▶ About this exercise
The records below must be copied in full; omit the images.

▶ Records to use
╔══
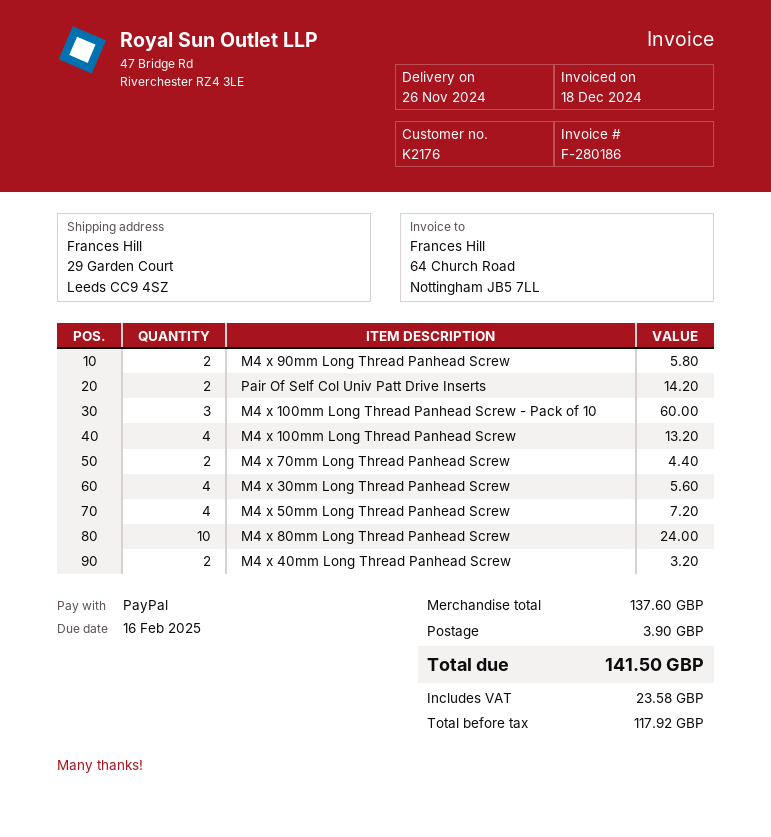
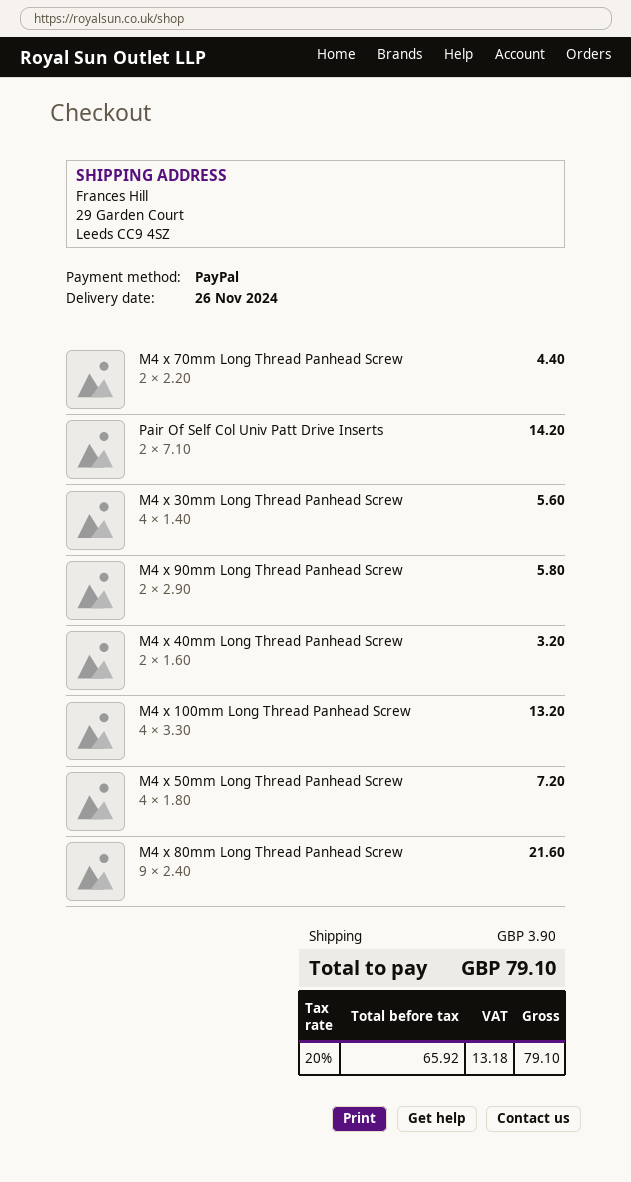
M4 x 100mm Long Thread Panhead Screw - Pack of 10: 3 for 60.00 -> none
M4 x 80mm Long Thread Panhead Screw: 10 for 24.00 -> 9 for 21.60
net: 117.92 -> 65.92
tax: 23.58 -> 13.18
total: 141.50 -> 79.10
╚══
▶ Solved exercise
M4 x 100mm Long Thread Panhead Screw - Pack of 10: 3 for 60.00 -> none
M4 x 80mm Long Thread Panhead Screw: 10 for 24.00 -> 9 for 21.60
net: 117.92 -> 65.92
tax: 23.58 -> 13.18
total: 141.50 -> 79.10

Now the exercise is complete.